Amnish Singh Arora

Posted on Oct 30, 2023

Docusaurus Takeaways in Action

#opensource #python #learning #design

In my last blog post, I discussed about docusaurus, how I learnt to use it, and what I learnt from the source code.

In this post, I'll be discussing about how I took whatever I learnt from the project, and put it in practice by adding a brand new feature to my own project til-page-builder inspired from docusaurus.

I talked in detail about what is the feature we're going to implement and how docusaurus inspired me to add it in my last blog post. Make sure to read that before continuing.

1. Filing Issues 📁
2. Working on Issues
       2.1. Adding necessary classes
       2.2. Adding a basic TOC implementation
       2.3. Adding unique ids to all headings while parsing
3. Filing follow up issues
4. Conclusion 🎇

Filing Issues 📁

The first step whenever implementing something new should be to file issues on Github or any other platform you prefer. Issues not only document your work, but also help you in planning the design for your code.

Whenever you file an issue, you're essentially rethinking your approach and many times, you'll end up changing it to something else. I also went through multiple iterations of revising my plan and ended up with the following issues.

Working on Issues

Now that I had my issues in place and plan in mind, it was time to build something.

Adding necessary classes

I started with my first issue planning out my HeadingItem class. I first looked at the docusaurus code for inspiration of what properties I should be having.

I noticed id, value, and children which would be sufficient for my purpose. I also added a static function to generate hashed ids based on a heading's text content, an html generation function and ended up with this.

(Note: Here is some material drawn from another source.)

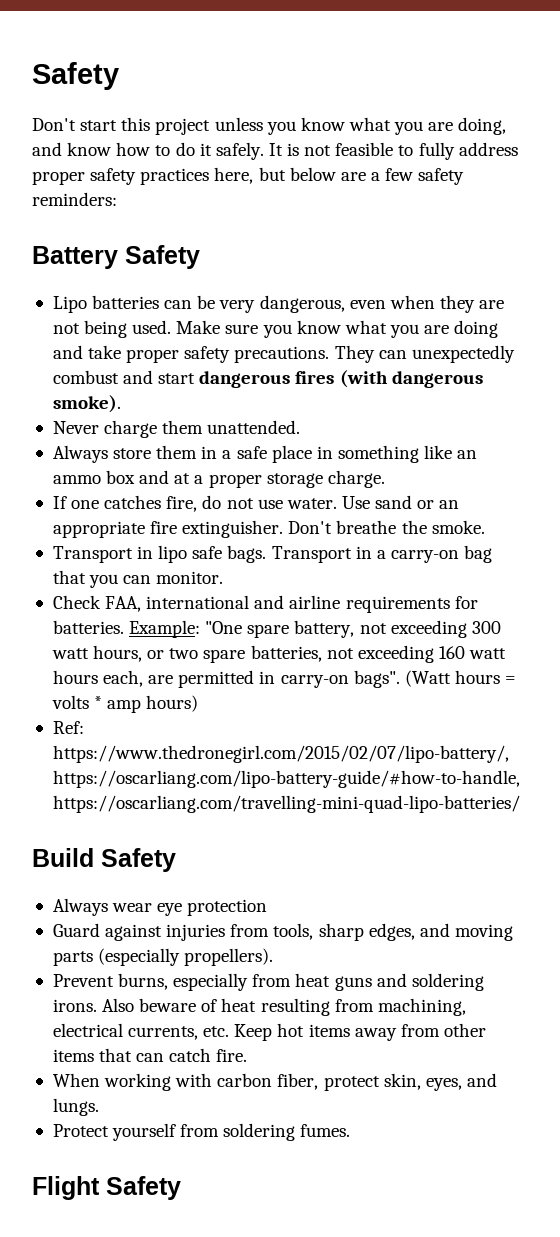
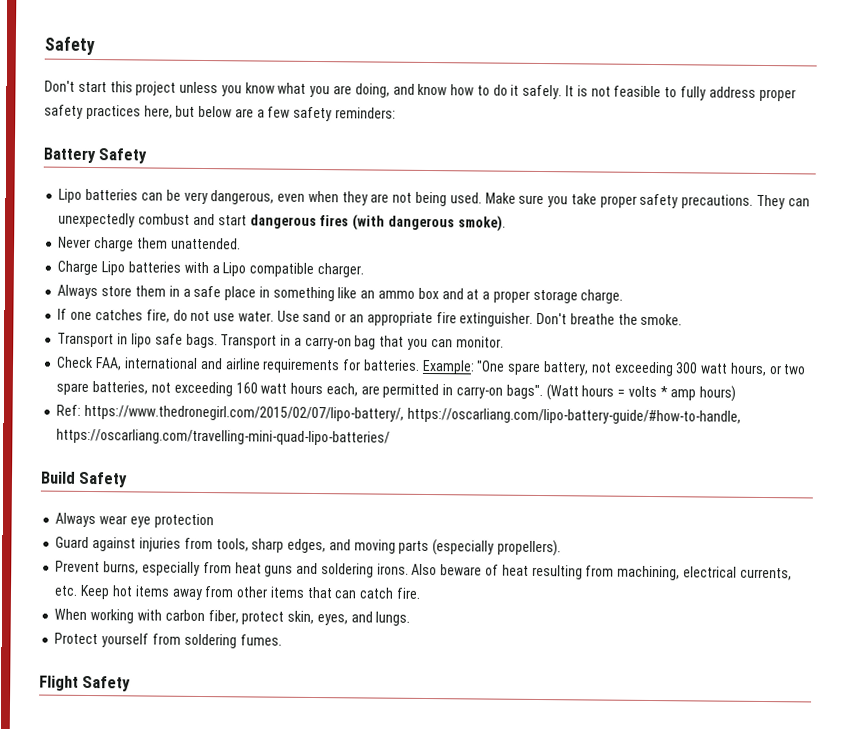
[296,320,499,338] [52,345,83,359] know what you are doing and -> (569, 202) none
(301, 427) none -> [57,260,364,278] // Charge Lipo batteries with a Lipo compatible charger.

src\builder\toc_generator\heading_item.py

from typing import List
import hashlib

class HeadingItem:
    def __init__(self, value: str, children: List['HeadingItem'] = []):
        """Constructor

        :param id: id of the corresponding html element
        :param value: inner html of the corresponding html element
        :param children: child nodes
        """
        self.id = HeadingItem.generate_heading_id(value)
        self.value = value
        self.children = children

    @staticmethod
    def generate_heading_id(text_content: str):
        """Generate a unique hash id based on the heading text

        :param text_content: Text content of the heading
        :return: A unique `sha512` id for the heading
        """
        # Create a SHA-512 hash object
        sha512_hash = hashlib.sha512()

        # Update the hash object with the bytes of the string
        sha512_hash.update(text_content.encode())

        # Get the hexadecimal representation of the hash
        return sha512_hash.hexdigest()

    def get_html(self) -> str:
        return f"""
            <li>
                <a href='#{self.id}'>{self.value}</a>
            </li>
            """

Looks like a mini React component, right. I also realized after finishing the code.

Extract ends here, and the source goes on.